• What you will do
Where a picture appears, leave it out, and print the rest of the records as they are.

• Before and after images
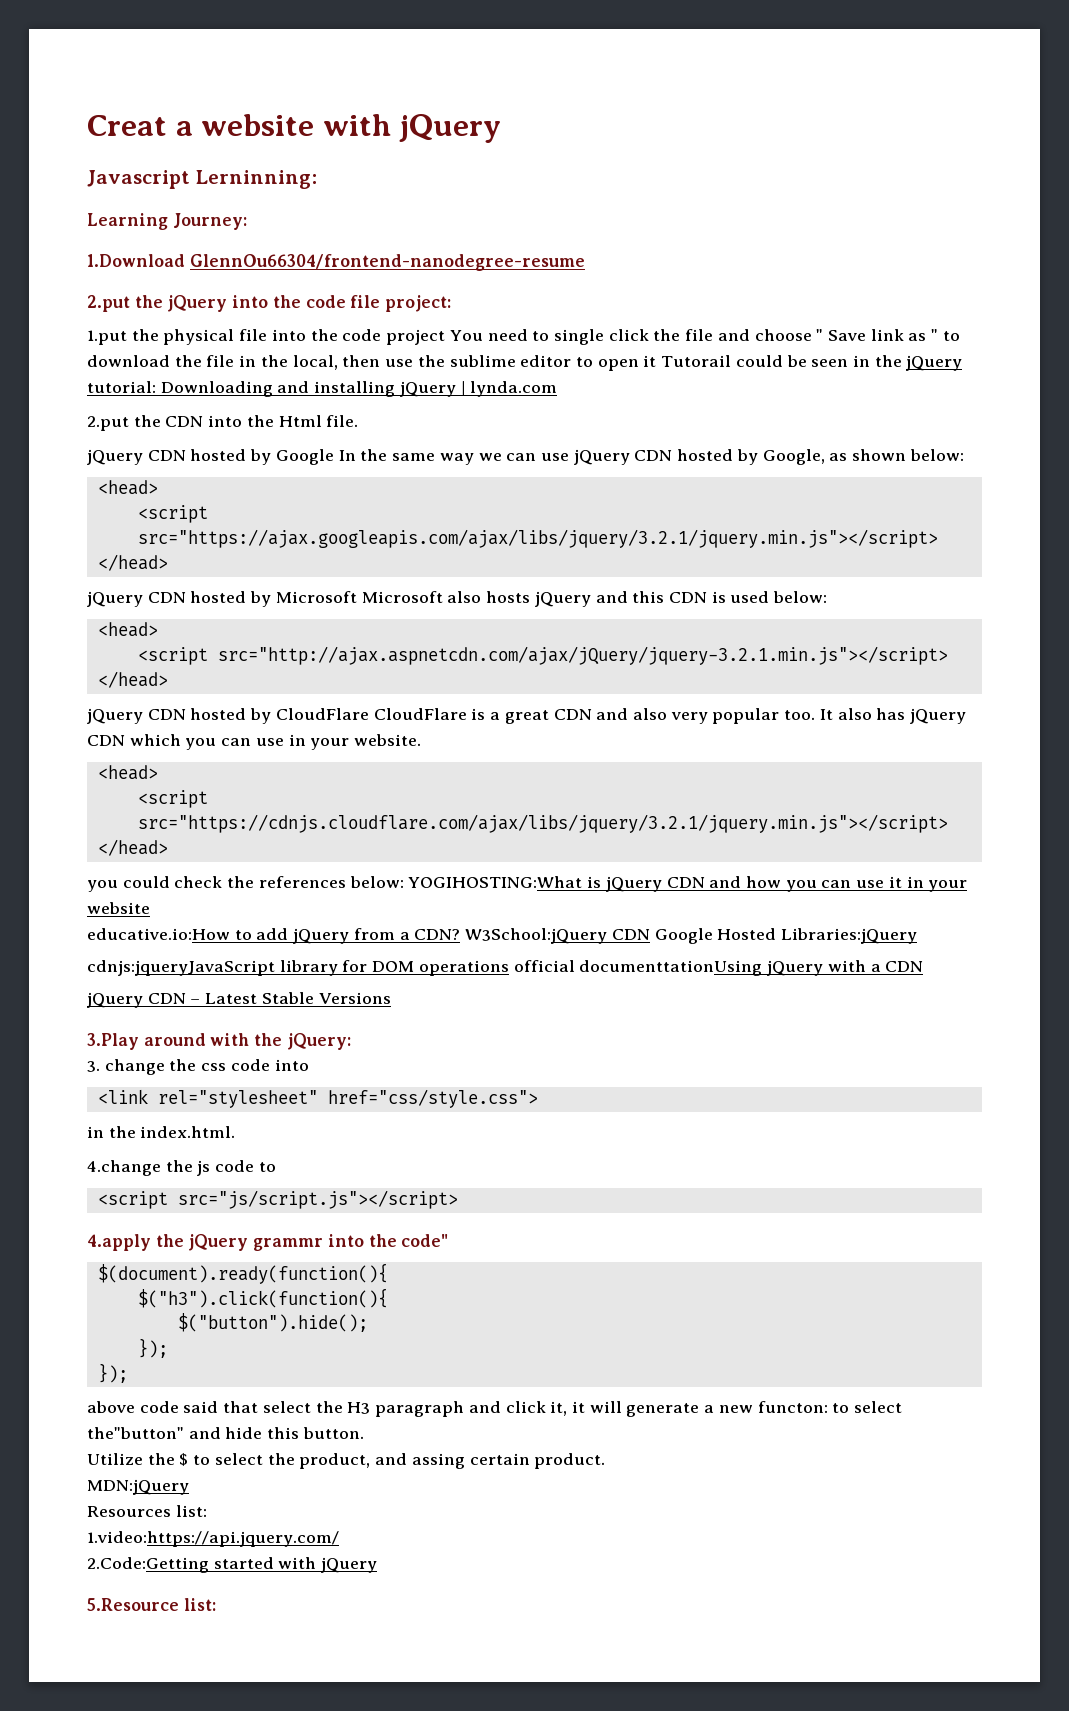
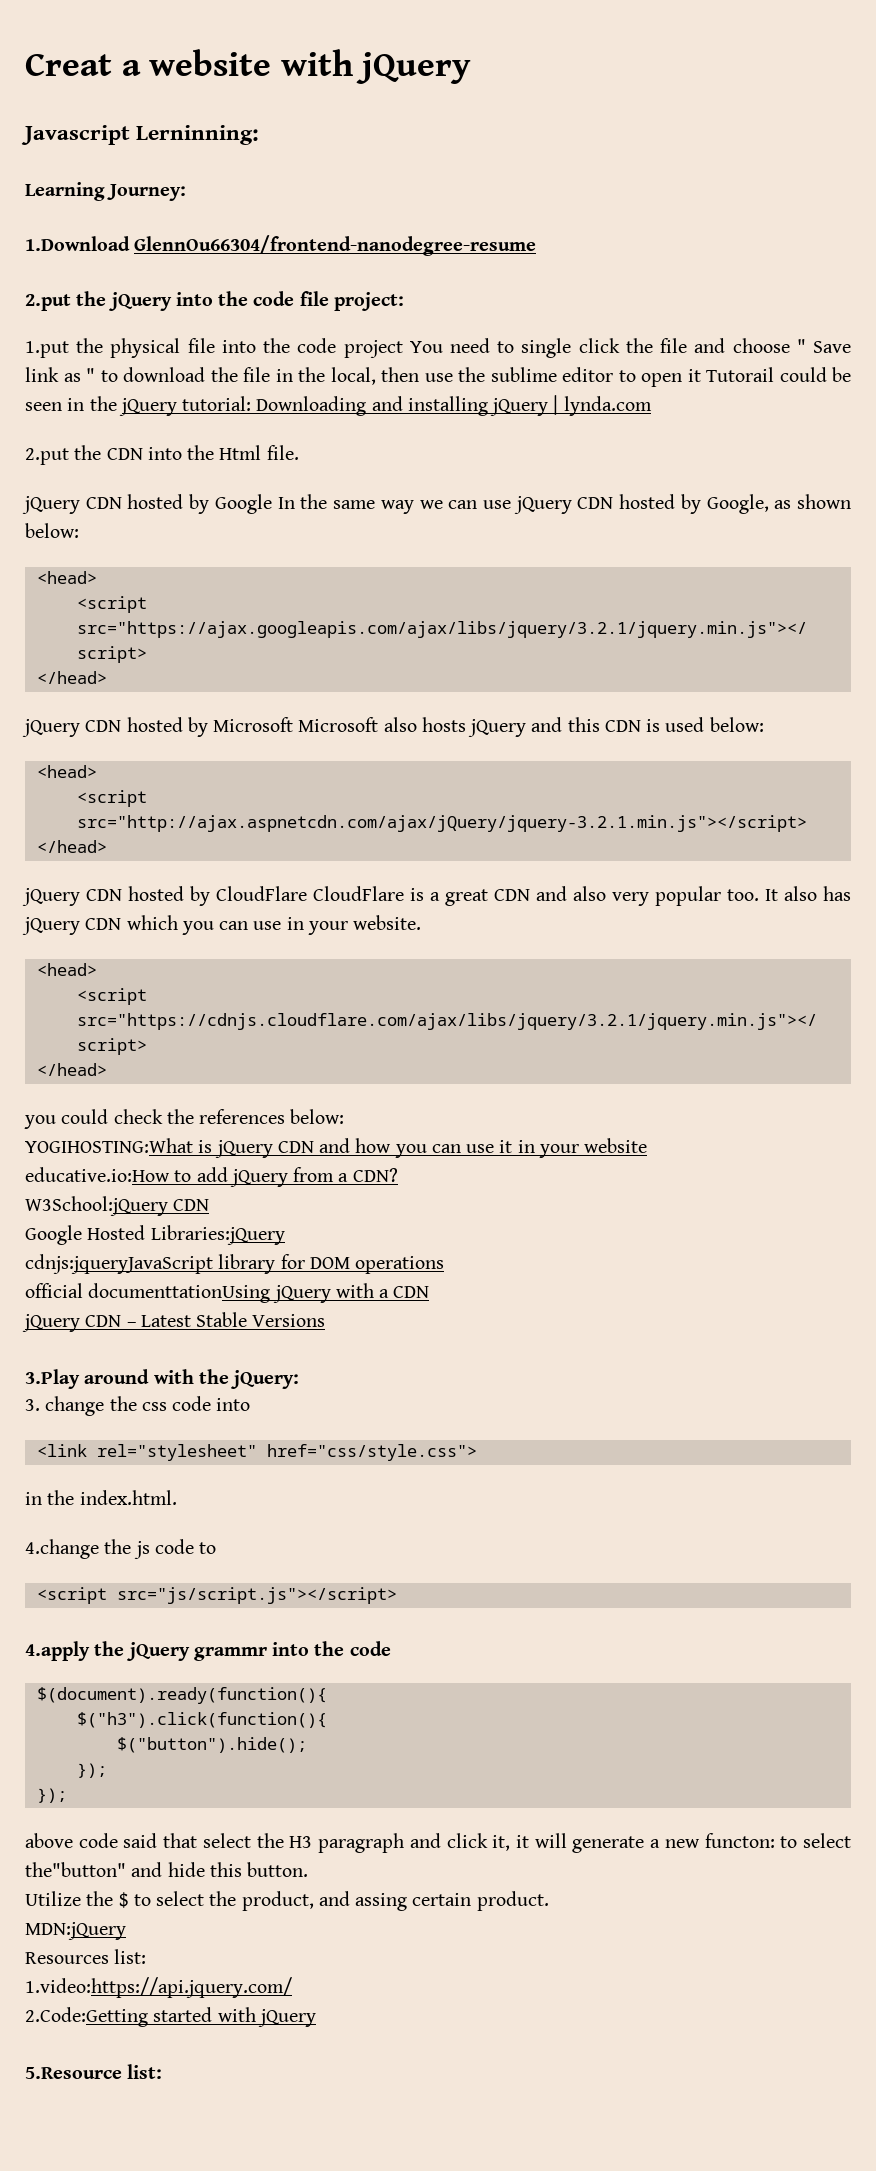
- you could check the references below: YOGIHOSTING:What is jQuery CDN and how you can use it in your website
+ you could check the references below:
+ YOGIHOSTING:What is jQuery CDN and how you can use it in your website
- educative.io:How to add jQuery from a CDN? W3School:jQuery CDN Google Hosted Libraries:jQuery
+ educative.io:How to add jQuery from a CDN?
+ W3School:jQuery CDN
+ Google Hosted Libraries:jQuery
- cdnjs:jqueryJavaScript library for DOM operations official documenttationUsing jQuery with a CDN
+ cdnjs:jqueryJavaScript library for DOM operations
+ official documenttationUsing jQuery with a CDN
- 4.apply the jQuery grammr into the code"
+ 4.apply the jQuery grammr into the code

• Solution to the problem
- you could check the references below: YOGIHOSTING:What is jQuery CDN and how you can use it in your website
+ you could check the references below:
+ YOGIHOSTING:What is jQuery CDN and how you can use it in your website
- educative.io:How to add jQuery from a CDN? W3School:jQuery CDN Google Hosted Libraries:jQuery
+ educative.io:How to add jQuery from a CDN?
+ W3School:jQuery CDN
+ Google Hosted Libraries:jQuery
- cdnjs:jqueryJavaScript library for DOM operations official documenttationUsing jQuery with a CDN
+ cdnjs:jqueryJavaScript library for DOM operations
+ official documenttationUsing jQuery with a CDN
- 4.apply the jQuery grammr into the code"
+ 4.apply the jQuery grammr into the code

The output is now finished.